| WHAT THE EXERCISE ASKS |
What lines of the data include the string "word"? Copy them all.

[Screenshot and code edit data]
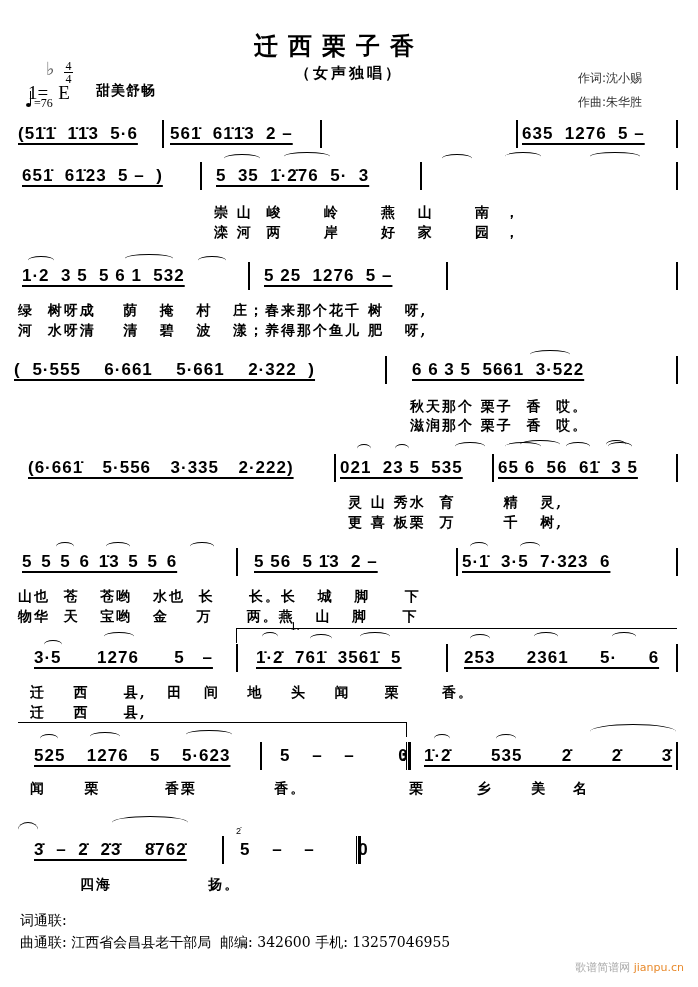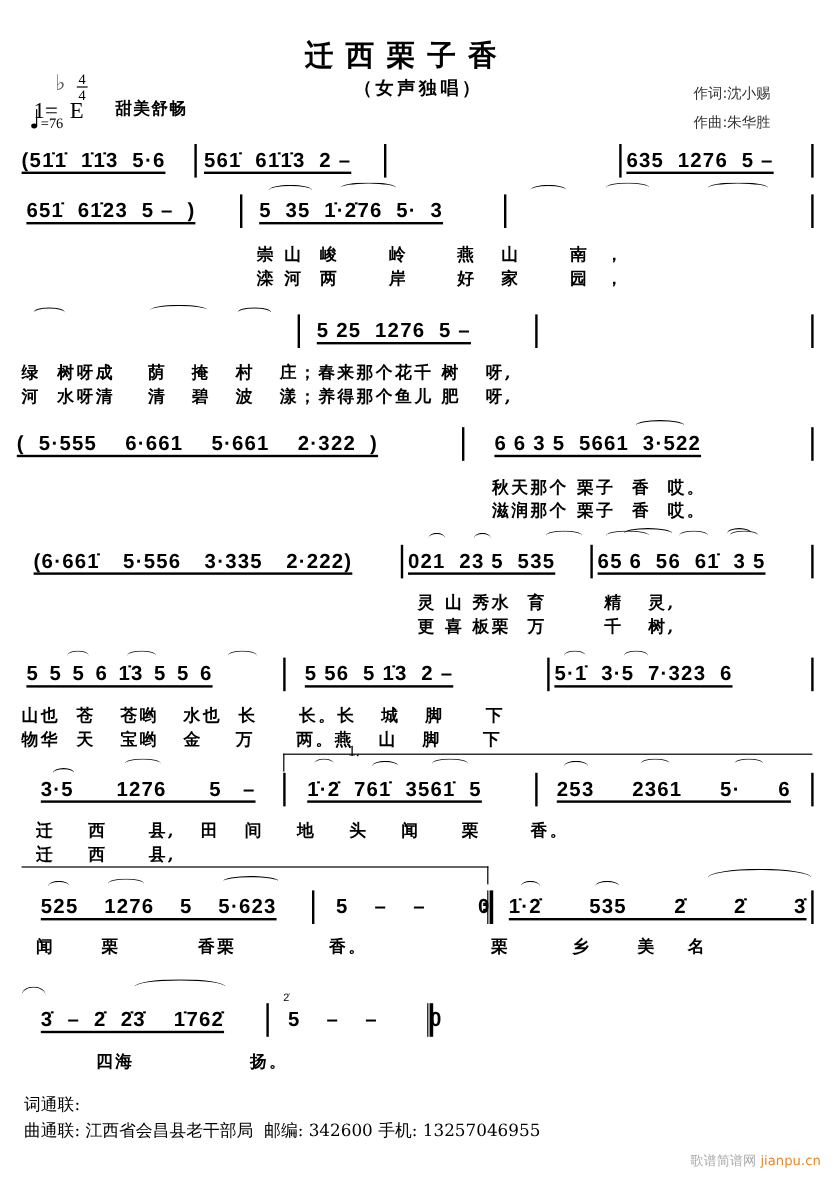--- a/index.html
+++ b/index.html
@@ -69,20 +69,21 @@
   <div class="bar-v" style="left:420px"></div>
   <div class="bar-v" style="left:676px"></div>
 </div>
 <div class="lyr" style="left:214px;top:204px">崇 山  峻      岭      燕   山      南  ，</div>
 <div class="lyr" style="left:214px;top:224px">滦 河  两      岸      好   家      园  ，</div>
 
 <div class="slur" style="left:28px;top:256px;width:26px"></div>
 <div class="slur" style="left:125px;top:254px;width:48px"></div>
 <div class="slur" style="left:198px;top:256px;width:28px"></div>
 <div class="abs line" style="top:266px">
+  <span class="m" style="left:22px"><u>1·2  3 5  5 6 1  532</u></span>
   <div class="bar-v" style="left:248px"></div>
   <span class="m" style="left:264px"><u>5 25  1276  5 –</u></span>
   <div class="bar-v" style="left:446px"></div>
   <div class="bar-v" style="left:676px"></div>
 </div>
 <div class="lyr" style="left:18px;top:302px">绿  树呀成    荫   掩   村   庄；春来那个花千 树   呀,</div>
 <div class="lyr" style="left:18px;top:322px">河  水呀清    清   碧   波   漾；养得那个鱼儿 肥   呀,</div>
 
 <div class="slur" style="left:530px;top:350px;width:40px"></div>
 <div class="abs line" style="top:360px">
@@ -167,21 +168,21 @@
   <span class="abs" style="left:401px;top:2px;font-size:14px;font-weight:bold">:</span>
   <span class="m" style="left:424px;word-spacing:14px"><u>1̇·2̇  535  2̇  2̇  3̇</u></span>
   <div class="bar-v" style="left:676px"></div>
 </div>
 <div class="lyr" style="left:30px;top:780px;word-spacing:6px">闻   栗     香栗      香。        栗    乡   美  名</div>
 
 <div class="slur" style="left:18px;top:822px;width:20px;height:14px;border-radius:60% 60% 0 0"></div>
 <div class="slur" style="left:112px;top:816px;width:76px;height:12px"></div>
 <div class="abs" style="left:236px;top:826px;font-size:9px;font-family:'Liberation Sans',sans-serif">2̇</div>
 <div class="abs line" style="top:840px">
-  <span class="m" style="left:34px;word-spacing:6px"><u>3̇ – 2̇ 2̇3̇  1̇762̇</u></span>
+  <span class="m" style="left:34px;word-spacing:6px"><u>3̇ – 2̇ 2̇3̇  8̇762̇</u></span>
   <div class="bar-v" style="left:222px"></div>
   <span class="m" style="left:240px;word-spacing:16px"><span>5 – –  0</span></span>
   <div class="bar-d" style="left:356px"></div>
 </div>
 <div class="lyr" style="left:80px;top:876px">四海              扬。</div>
 
 <div class="abs contact" style="top:912px">词通联:</div>
 <div class="abs contact" style="top:934px">曲通联: 江西省会昌县老干部局  邮编: 342600 手机: 13257046955</div>
 <div class="abs wm"><span style="color:#aaa">歌谱简谱网</span> <span>jianpu.cn</span></div>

| REPLY TO THE TASK |
   <span class="m" style="left:424px;word-spacing:14px"><u>1̇·2̇  535  2̇  2̇  3̇</u></span>
 <div class="lyr" style="left:30px;top:780px;word-spacing:6px">闻   栗     香栗      香。        栗    乡   美  名</div>
-  <span class="m" style="left:34px;word-spacing:6px"><u>3̇ – 2̇ 2̇3̇  1̇762̇</u></span>
+  <span class="m" style="left:34px;word-spacing:6px"><u>3̇ – 2̇ 2̇3̇  8̇762̇</u></span>
   <span class="m" style="left:240px;word-spacing:16px"><span>5 – –  0</span></span>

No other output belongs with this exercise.